EREVAN : Porté au pouvoir par une révolution pacifique, le Premier ministre arménien Nikol Pachinian joue sa survie politique après une cuisante défaite militaire fin 2020 contre l'ennemi juré, l'Azerbaïdjan.
Le réformateur et ancien journaliste de 46 ans, qui dirige depuis trois ans ce pays pauvre et montagneux du Caucase, fait face à un test clé lors des législatives de dimanche.
Il a dû convoquer ce scrutin anticipé sous la pression de l'opposition qui réclamait le jugement par les urnes de celui qui était aux commandes lors de la guerre de l'automne dernier contre l'Azerbaïdjan voisin pour le Nagorny Karabakh.

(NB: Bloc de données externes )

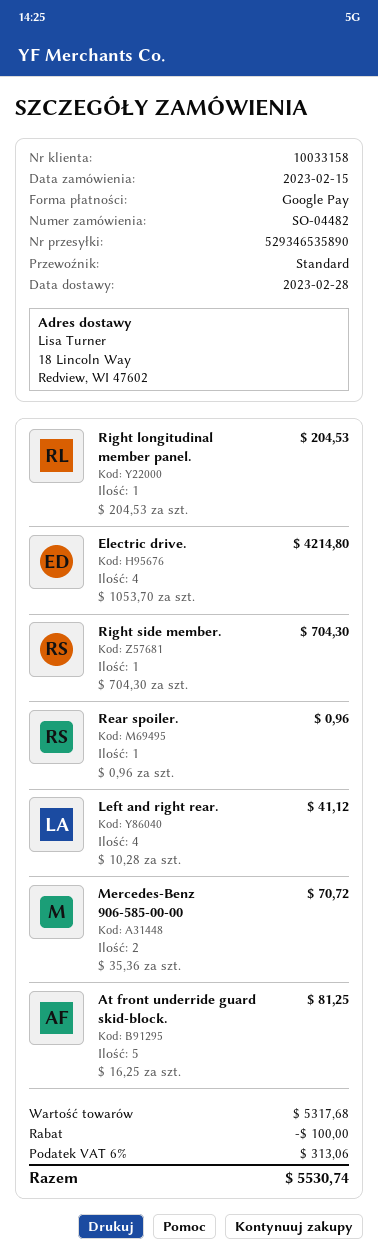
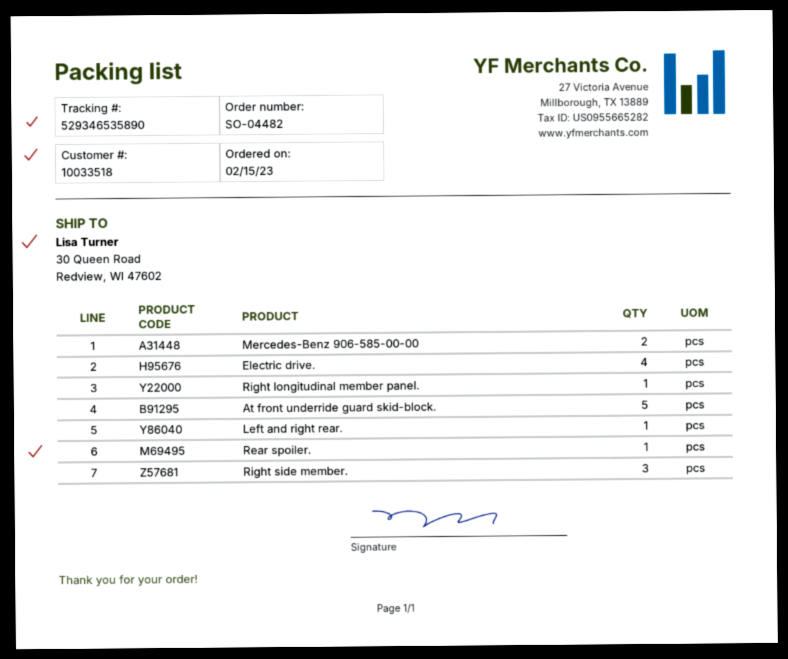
customer number: 10033158 -> 10033518
ship to: 18 Lincoln Way, Redview, WI 47602 -> 30 Queen Road, Redview, WI 47602
Right side member.: 1 -> 3
Left and right rear.: 4 -> 1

Après six semaines de combats ayant fait plus de 6500 morts, dont au moins 3700 côté arménien, Erevan a dû céder d'importants territoires sous son contrôle depuis une première guerre dans les années 1990 autour du Karabakh, une région sécessionniste d'Azerbaïdjan majoritairement peuplée d'Arméniens.
Les conditions de ce cessez-le-feu ont été perçues comme une humiliation nationale en Arménie, l'opposition et une partie de l'état-major ayant appelé au départ de M. Pachinian.
Après avoir résisté, en prenant personnellement la tête de manifestations pour dénoncer une "tentative de coup d'Etat", le dirigeant arménien s'est finalement résolu au printemps à des législatives anticipées.
Cet homme à la barbe poivre et sel a juré à ses partisans qu'ils remporteraient le scrutin et vise un score de 60%.
Mais le seul sondage disponible vendredi n'a crédité son parti que d'environ 25% des intentions de vote, derrière celui de son principal rival, l'ex-président Robert Kotcharian (29%).
« Douleur indicible »
A ceux qui critiquent sa gestion de la guerre avec l'Azerbaïdjan, M. Pachinian fait valoir que son épouse et son fils ont tous deux servi au front.
Il souligne aussi que le commandement de l'armée lui a demandé d'accepter la fin des hostilités, négociée par Vladimir Poutine, sous peine de perdre tout le contrôle du Nagorny Karabakh qui a finalement survécu amoindri.
Ce cessez-le-feu, synonyme de défaite, M. Pachinian le décrit comme "une douleur indicible pour moi et pour notre peuple".
Depuis cet échec, il s'efforce toujours de soigner son image de plébéien, qualifiant ses opposants de sbires revanchards et corrompus issus du système que la révolution pacifique de 2018 avait justement renversé.
Appelant ses partisans à lui donner "un mandat d'acier", M. Pachinian est allé jusqu'à menacer ses adversaires. "Je préviens tous ceux qui exercent des pressions sur les gens: après les élections, on viendra vous chercher", a-t-il lancé.
Il cultive un contact direct avec ses administrés dans la rue, mais aussi via les réseaux sociaux, multipliant en particulier les directs sur Facebook en temps de crise.
Héros ou traître ?
En 2018, son parti avait triomphé avec plus de 70% des voix aux législatives, porté par la fougue révolutionnaire de Nikol Pachinian dénonçant la corruption et l'autoritarisme du pouvoir en place.
Avant cela, le futur Premier ministre avait parcouru à pied des centaines de kilomètres à travers le pays, dormant à la belle étoile, grimpant sur les toits des garages et des bancs pour mobiliser.
Son aura était d'autant plus forte que son rôle dans de précédentes manifestations anti-gouvernementales, violemment réprimées en 2008, l'avait conduit en prison pendant près de deux ans (2009-2011).
S'il conserve une popularité certaine, sa cote record s'est effondrée après la guerre.
"Traître! Capitulard!". De tels cris l'ont récemment suivi lorsqu'il allait, encadré d'un lourd dispositif de sécurité, à la rencontre d'habitants d'Erevan. Beaucoup ont refusé de lui serrer la main.
Ses détracteurs dénoncent des "mensonges" de Nikol Pachinian, l'Arménie ayant perdu la guerre alors qu'il promettait, jusqu'au bout, de "briser la colonne vertébrale de l'ennemi".
Malgré une violente récession liée au Covid-19 et à la guerre, de nombreux compatriotes le remercient toujours pour ses réformes économiques et sa croisade contre les vieilles élites corrompues, dont ils craignent une revanche.